Increased pressure in the sublobular branches of the hepatic veins causes an engorgement of venous blood, and is most frequently due to chronic cardiac lesions, especially those affecting the right heart (e.g., right-sided heart failure), the blood being dammed back in the inferior vena cava and hepatic veins. Central regions of the hepatic lobules are red–brown and stand out against the non-congested, tan-coloured liver. Centrilobular necrosis occurs.

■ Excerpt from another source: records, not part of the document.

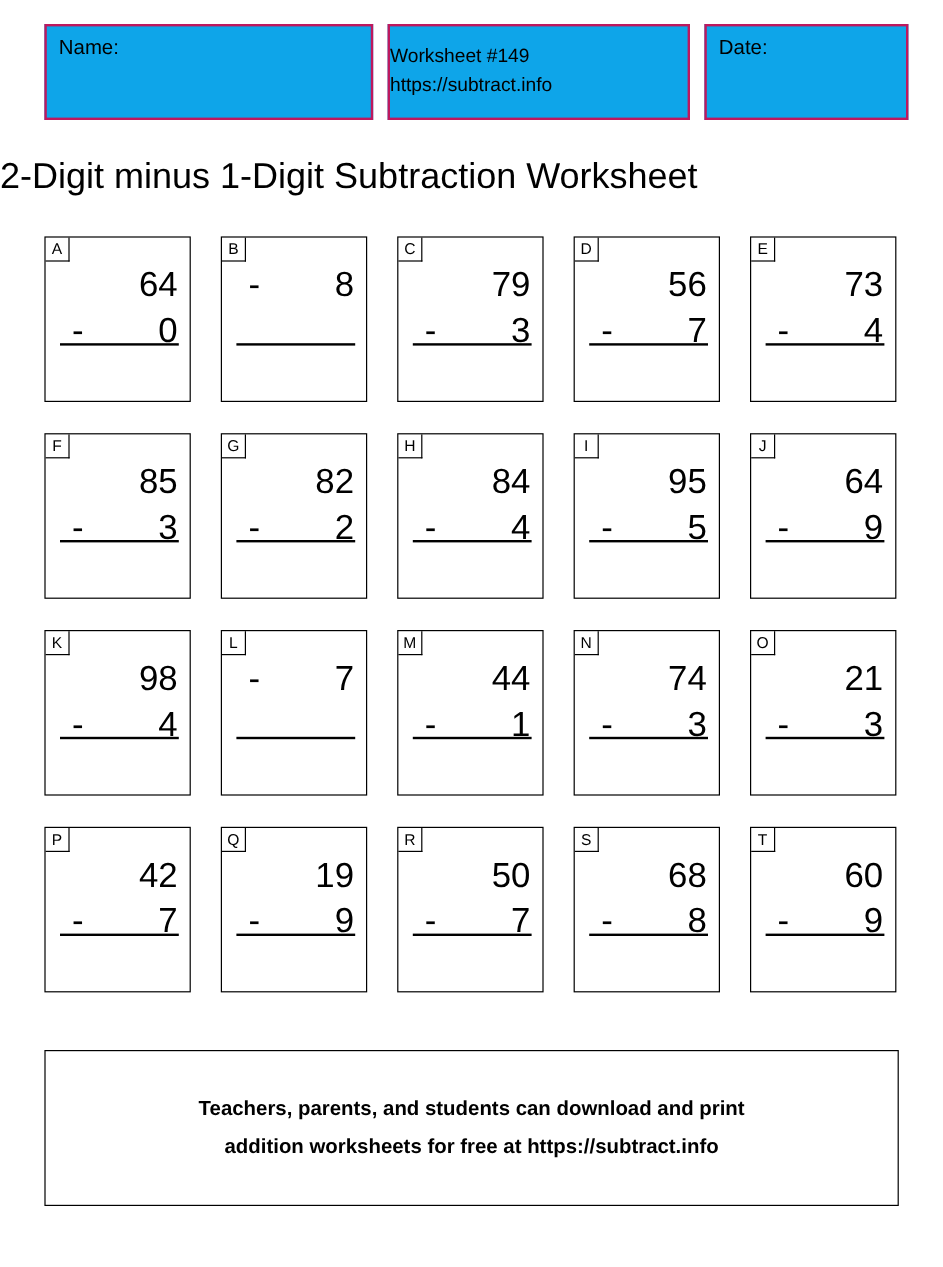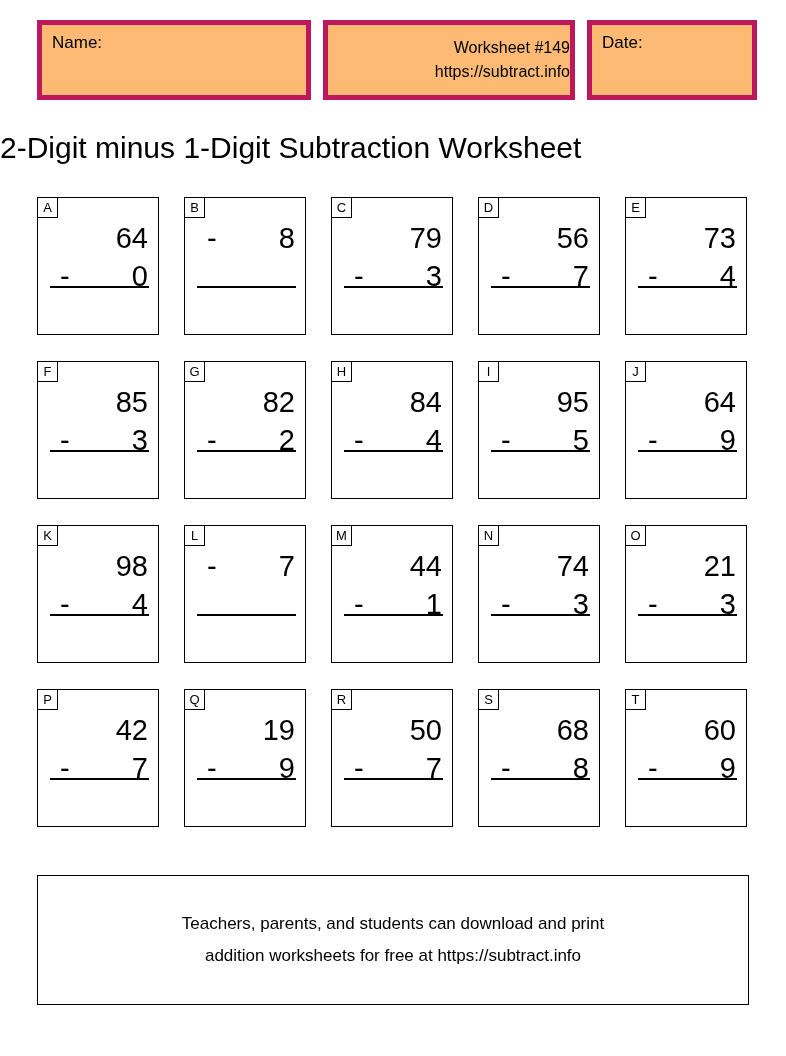"Name:" .hdr-box { background: #fdba74 -> #0ea5e9; border: 5px solid #be185d -> 2px solid #be185d }
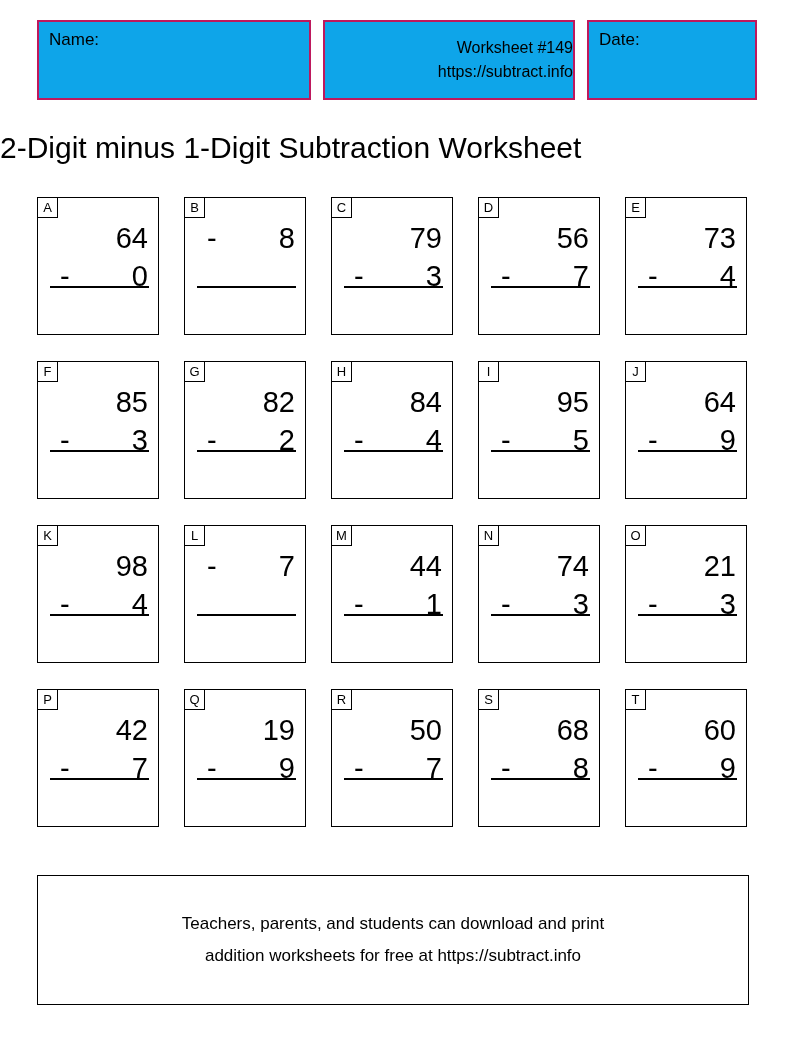"Worksheet #149" .hdr-title { align-items: flex-end -> flex-start }
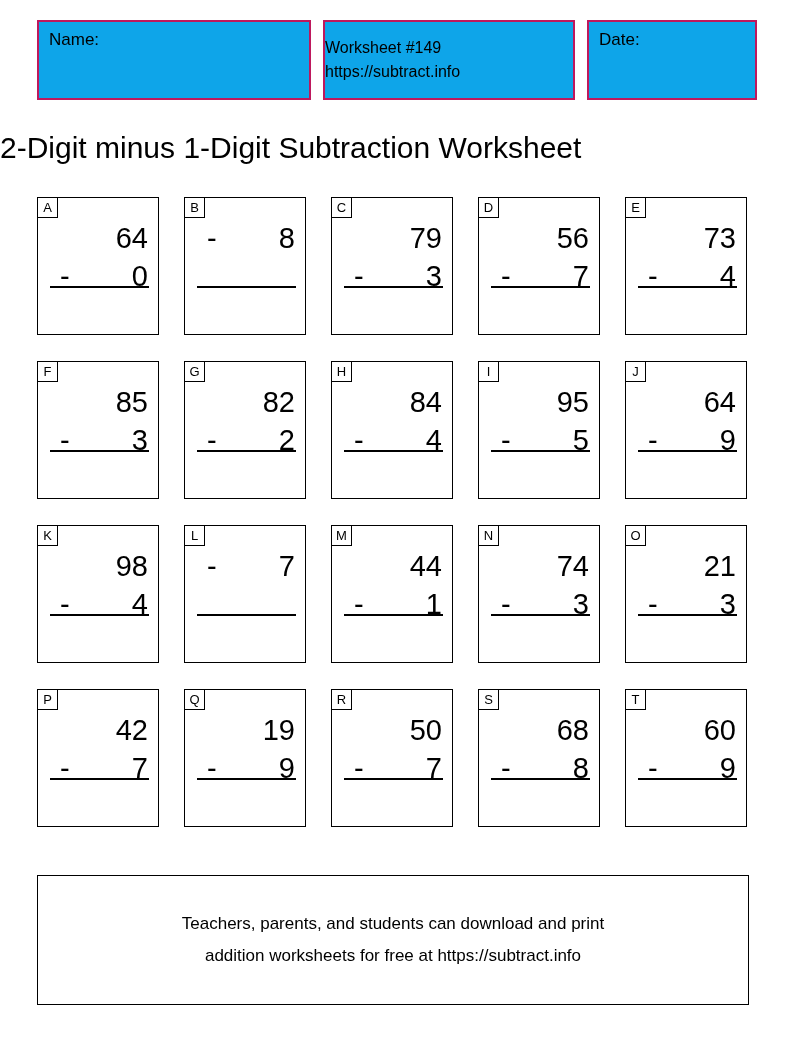"Teachers, parents, and students can" .footer-line { font-weight: none -> bold }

Macroscopically, the liver has a pale and spotty appearance in affected areas, as stasis of the blood causes pericentral hepatocytes (liver cells surrounding the central venule of the liver) to become deoxygenated compared to the relatively better-oxygenated periportal hepatocytes adjacent to the hepatic arterioles. This retardation of the blood also occurs in lung lesions, such as chronic interstitial pneumonia, pleural effusions, and intrathoracic tumors.

==Diagnosis==
It is diagnosed with laboratory testing, including liver function tests, and radiology imaging, including ultrasounds. Imaging findings include enlarged hepatic veins and inferior venacava, with reflux of intravenous contrast from the right atrium to the inferior venacava and hepatic veins. The liver is typically enlarged and demonstrates mottled enhancement (nutmeg liver). Ascites is usually present and can be detected in imaging.

== Treatment ==

Treatment is directed largely to removing the cause, or, where that is impossible, to modifying effects of the heart failure. Thus, therapy aimed at improving right heart function will also improve congestive hepatopathy. True nutmeg liver is usually secondary to left-sided heart failure, causing congestive right heart failure, so treatment options are limited.

Treatments for heart failure include medications, an intra-aortic balloon pump, a ventricular assist device, heart valve replacements, extracorporeal membrane oxygenation (if the heart failure worsens suddenly and especially if an infection was the cause), an artificial heart, or a heart transplant (from a deceased human donor, or from a pig). Some patients may need a liver transplant; an artificial liver can be used for a short period of time (about two weeks or so) as a bridge to a transplant, or until the liver recovers.